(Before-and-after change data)
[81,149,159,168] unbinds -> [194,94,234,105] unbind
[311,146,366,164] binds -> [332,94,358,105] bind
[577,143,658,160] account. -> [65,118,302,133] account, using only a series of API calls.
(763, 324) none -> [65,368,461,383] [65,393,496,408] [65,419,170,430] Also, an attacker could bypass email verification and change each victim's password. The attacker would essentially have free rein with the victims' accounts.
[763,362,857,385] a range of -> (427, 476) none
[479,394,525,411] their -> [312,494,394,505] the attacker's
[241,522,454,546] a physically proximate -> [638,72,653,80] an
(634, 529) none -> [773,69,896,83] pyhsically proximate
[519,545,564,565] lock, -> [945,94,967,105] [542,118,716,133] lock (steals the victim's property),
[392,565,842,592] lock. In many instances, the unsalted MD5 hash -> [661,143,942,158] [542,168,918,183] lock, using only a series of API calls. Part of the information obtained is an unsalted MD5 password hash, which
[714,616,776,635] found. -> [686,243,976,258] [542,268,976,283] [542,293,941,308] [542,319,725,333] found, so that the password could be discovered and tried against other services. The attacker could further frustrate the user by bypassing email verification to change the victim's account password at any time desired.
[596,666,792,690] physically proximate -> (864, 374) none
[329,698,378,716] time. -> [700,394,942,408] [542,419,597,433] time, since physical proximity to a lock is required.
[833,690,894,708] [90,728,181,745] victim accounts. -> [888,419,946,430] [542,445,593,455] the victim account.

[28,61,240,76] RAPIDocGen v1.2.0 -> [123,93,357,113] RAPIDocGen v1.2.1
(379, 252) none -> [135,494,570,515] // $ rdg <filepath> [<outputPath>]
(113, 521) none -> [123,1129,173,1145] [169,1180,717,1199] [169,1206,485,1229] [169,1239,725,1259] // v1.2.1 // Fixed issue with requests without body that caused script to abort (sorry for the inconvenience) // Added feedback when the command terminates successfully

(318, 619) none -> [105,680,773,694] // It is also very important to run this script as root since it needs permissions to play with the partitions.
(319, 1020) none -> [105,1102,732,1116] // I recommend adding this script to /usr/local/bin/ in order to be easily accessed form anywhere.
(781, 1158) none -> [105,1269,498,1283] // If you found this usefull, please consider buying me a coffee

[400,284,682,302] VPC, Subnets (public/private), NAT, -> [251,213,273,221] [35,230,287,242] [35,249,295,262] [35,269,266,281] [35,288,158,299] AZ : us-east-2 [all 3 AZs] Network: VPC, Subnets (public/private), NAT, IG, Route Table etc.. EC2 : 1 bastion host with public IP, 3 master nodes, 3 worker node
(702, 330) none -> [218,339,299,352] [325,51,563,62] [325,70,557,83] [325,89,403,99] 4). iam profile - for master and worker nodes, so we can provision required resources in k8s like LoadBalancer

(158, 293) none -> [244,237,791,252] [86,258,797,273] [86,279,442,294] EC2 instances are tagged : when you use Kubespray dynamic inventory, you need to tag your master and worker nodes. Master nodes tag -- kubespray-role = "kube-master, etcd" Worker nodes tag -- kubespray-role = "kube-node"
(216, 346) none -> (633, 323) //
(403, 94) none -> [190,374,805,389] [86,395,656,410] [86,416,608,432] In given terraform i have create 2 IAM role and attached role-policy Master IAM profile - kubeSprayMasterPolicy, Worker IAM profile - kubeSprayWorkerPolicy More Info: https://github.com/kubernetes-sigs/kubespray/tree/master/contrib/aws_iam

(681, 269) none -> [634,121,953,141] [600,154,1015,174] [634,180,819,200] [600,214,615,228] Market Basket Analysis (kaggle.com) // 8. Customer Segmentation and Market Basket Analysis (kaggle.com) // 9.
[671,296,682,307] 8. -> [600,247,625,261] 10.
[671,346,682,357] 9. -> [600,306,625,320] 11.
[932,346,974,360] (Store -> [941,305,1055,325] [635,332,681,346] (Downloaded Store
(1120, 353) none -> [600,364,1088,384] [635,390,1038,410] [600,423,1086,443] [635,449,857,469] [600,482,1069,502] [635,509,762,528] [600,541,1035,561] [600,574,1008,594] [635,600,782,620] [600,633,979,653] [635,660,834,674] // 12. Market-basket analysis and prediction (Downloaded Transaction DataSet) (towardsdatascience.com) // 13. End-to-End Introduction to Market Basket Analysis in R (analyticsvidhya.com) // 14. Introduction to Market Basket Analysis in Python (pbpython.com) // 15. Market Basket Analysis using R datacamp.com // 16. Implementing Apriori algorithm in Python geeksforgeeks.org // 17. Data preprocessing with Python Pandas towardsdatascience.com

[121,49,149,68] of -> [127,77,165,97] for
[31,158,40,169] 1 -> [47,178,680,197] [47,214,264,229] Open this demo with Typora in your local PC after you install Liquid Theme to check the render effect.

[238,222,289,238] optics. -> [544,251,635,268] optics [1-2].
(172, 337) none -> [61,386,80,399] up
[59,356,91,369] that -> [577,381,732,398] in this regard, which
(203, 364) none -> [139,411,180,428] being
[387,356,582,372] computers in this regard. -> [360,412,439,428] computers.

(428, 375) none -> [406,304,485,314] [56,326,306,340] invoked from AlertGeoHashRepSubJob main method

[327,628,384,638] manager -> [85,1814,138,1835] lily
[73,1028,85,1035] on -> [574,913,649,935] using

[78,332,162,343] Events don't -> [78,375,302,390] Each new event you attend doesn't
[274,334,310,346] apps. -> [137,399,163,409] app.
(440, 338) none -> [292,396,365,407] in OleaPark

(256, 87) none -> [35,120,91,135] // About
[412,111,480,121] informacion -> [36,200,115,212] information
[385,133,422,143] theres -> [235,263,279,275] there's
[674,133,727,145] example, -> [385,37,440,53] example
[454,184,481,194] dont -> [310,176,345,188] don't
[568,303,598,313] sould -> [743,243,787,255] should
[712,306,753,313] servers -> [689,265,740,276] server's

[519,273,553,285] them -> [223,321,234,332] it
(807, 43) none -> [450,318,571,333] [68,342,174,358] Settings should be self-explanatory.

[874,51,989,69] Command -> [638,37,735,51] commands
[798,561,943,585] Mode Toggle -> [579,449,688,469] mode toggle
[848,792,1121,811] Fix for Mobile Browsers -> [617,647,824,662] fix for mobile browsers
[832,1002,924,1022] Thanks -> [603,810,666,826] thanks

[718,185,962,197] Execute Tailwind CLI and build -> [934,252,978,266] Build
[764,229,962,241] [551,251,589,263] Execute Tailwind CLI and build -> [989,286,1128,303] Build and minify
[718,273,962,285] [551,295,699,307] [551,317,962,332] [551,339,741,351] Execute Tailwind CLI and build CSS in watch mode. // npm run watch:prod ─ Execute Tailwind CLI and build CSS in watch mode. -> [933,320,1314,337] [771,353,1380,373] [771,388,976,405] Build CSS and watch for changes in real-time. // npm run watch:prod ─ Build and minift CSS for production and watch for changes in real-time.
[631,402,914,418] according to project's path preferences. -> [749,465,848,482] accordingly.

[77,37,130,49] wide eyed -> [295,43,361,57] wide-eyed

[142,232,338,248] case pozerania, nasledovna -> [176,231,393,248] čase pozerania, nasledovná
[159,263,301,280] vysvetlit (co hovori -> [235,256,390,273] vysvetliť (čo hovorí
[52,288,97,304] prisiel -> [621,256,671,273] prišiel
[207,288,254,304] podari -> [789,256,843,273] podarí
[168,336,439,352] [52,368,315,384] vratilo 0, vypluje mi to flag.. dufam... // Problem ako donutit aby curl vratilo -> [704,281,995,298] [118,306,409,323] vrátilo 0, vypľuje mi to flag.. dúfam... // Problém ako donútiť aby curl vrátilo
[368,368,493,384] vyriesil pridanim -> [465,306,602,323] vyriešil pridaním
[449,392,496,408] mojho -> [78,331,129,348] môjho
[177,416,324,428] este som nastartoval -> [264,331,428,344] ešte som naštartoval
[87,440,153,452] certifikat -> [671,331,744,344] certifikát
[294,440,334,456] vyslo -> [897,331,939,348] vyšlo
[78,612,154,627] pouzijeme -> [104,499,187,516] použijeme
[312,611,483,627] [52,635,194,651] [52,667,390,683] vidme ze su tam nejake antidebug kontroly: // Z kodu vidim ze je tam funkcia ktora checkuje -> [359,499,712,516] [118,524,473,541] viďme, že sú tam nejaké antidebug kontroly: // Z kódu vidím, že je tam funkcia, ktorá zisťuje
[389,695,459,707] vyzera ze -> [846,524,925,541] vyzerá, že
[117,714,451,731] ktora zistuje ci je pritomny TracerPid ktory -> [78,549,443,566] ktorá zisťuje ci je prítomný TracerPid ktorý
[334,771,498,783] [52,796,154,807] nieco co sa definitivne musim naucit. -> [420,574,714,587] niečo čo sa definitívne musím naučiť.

> _Problem to solve_
Please give back, exactly as it stands above, the stretch from the line with "[28,61,240,76] RAPIDocGen v1.2.0" through the line with "(379, 252) none", and no line outside it.

> _Answer to the exercise_
[28,61,240,76] RAPIDocGen v1.2.0 -> [123,93,357,113] RAPIDocGen v1.2.1
(379, 252) none -> [135,494,570,515] // $ rdg <filepath> [<outputPath>]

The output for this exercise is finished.